[Opening EXCERPTED RECORDS section]
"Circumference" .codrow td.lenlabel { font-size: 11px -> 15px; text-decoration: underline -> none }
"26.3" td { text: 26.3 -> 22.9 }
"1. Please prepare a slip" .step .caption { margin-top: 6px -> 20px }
[Closing EXCERPTED RECORDS section]
[Opening EXCERPTED RECORDS section]
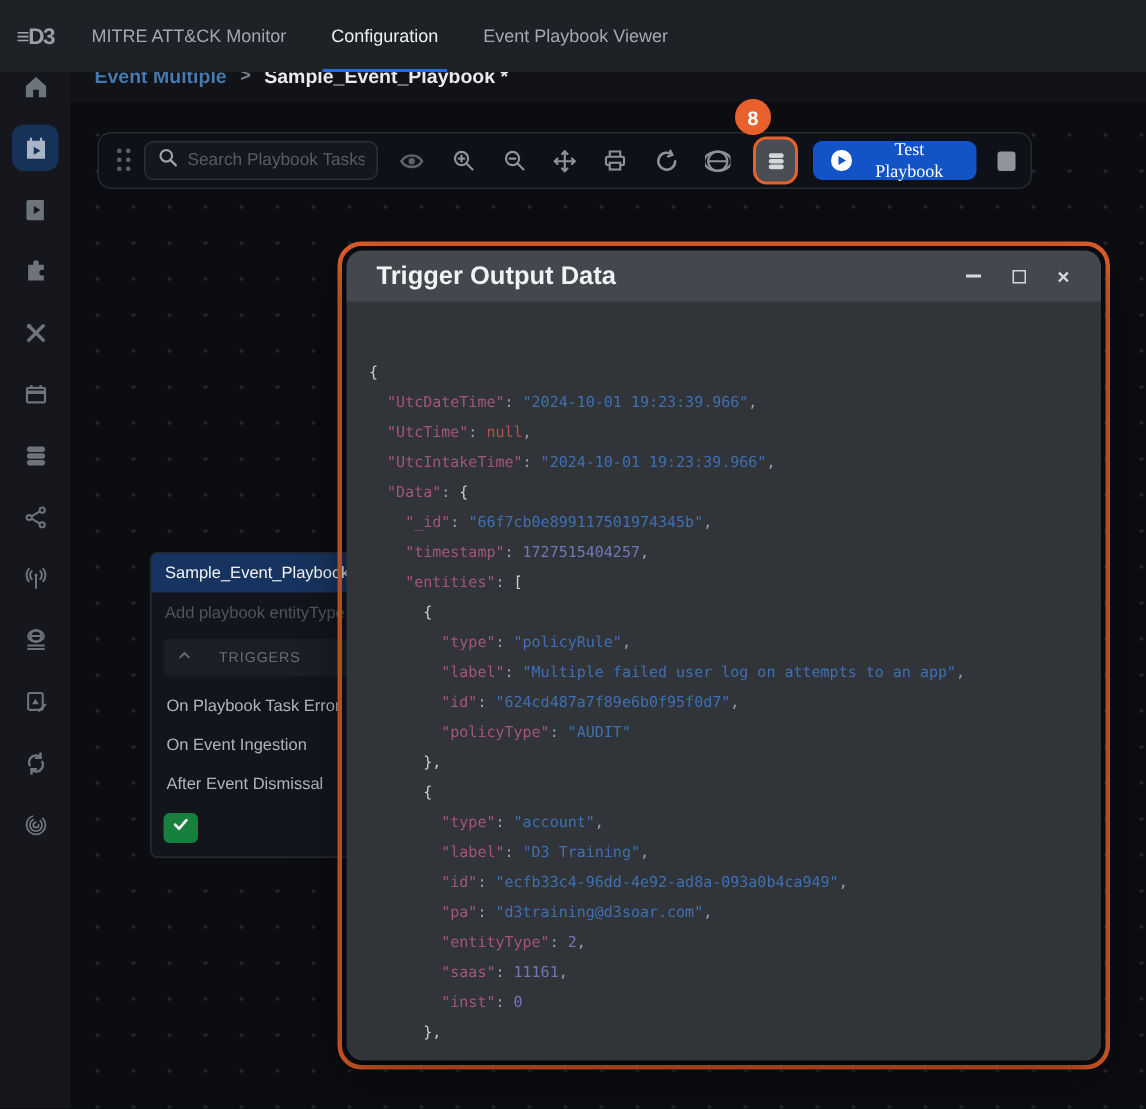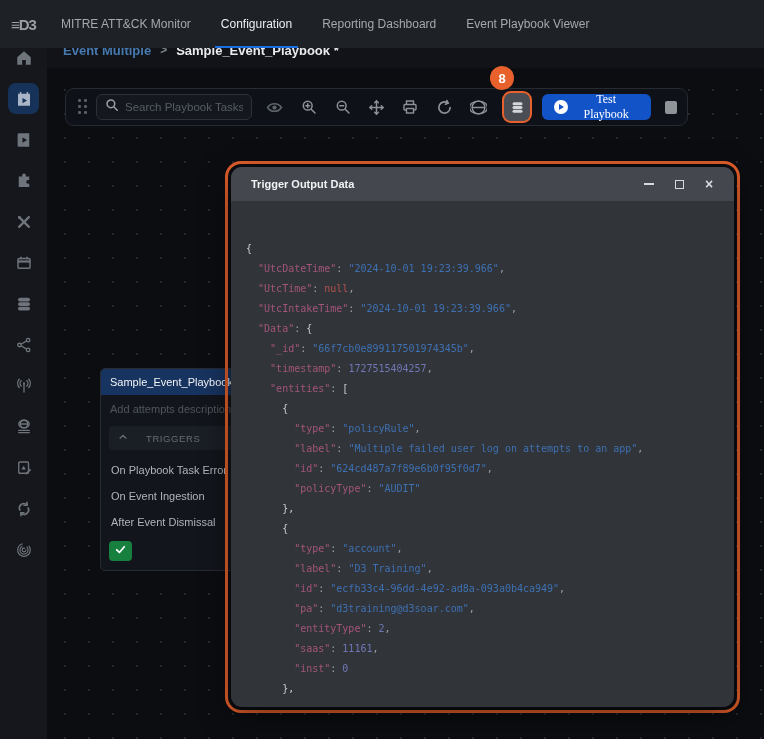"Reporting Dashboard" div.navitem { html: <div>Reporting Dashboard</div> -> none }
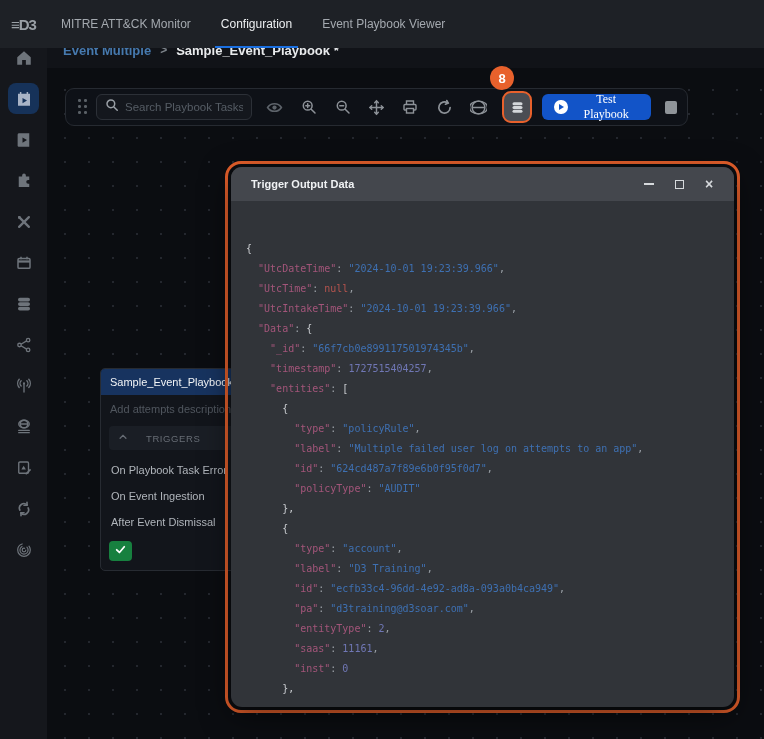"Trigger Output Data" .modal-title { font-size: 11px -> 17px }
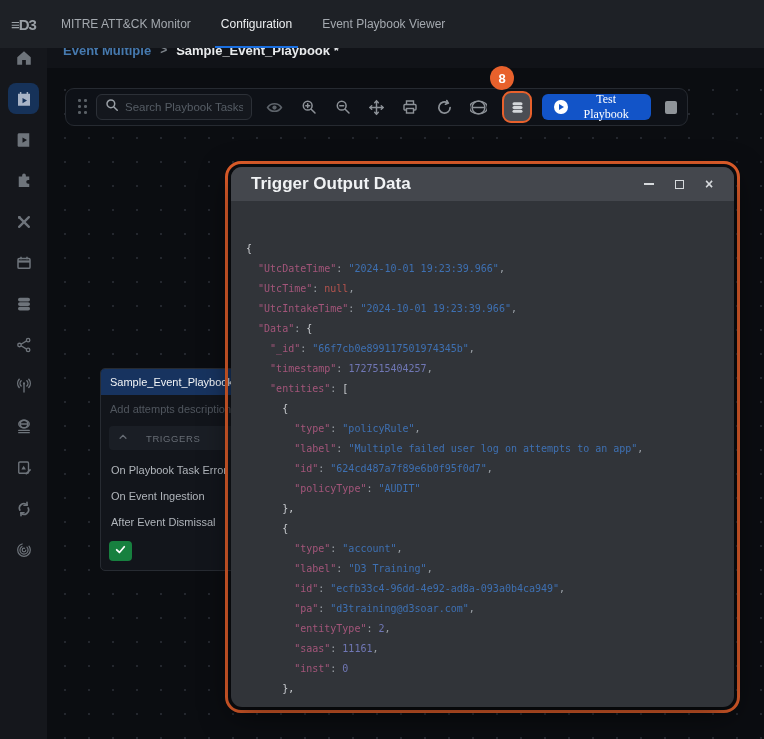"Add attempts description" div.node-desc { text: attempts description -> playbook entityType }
[Closing EXCERPTED RECORDS section]
Leaving out each picture, repeat exactly the lines above from the one that contains "html: <div>Reporting Dashboard</div>" through the one that contains "text: attempts description".

"Reporting Dashboard" div.navitem { html: <div>Reporting Dashboard</div> -> none }
"Trigger Output Data" .modal-title { font-size: 11px -> 17px }
"Add attempts description" div.node-desc { text: attempts description -> playbook entityType }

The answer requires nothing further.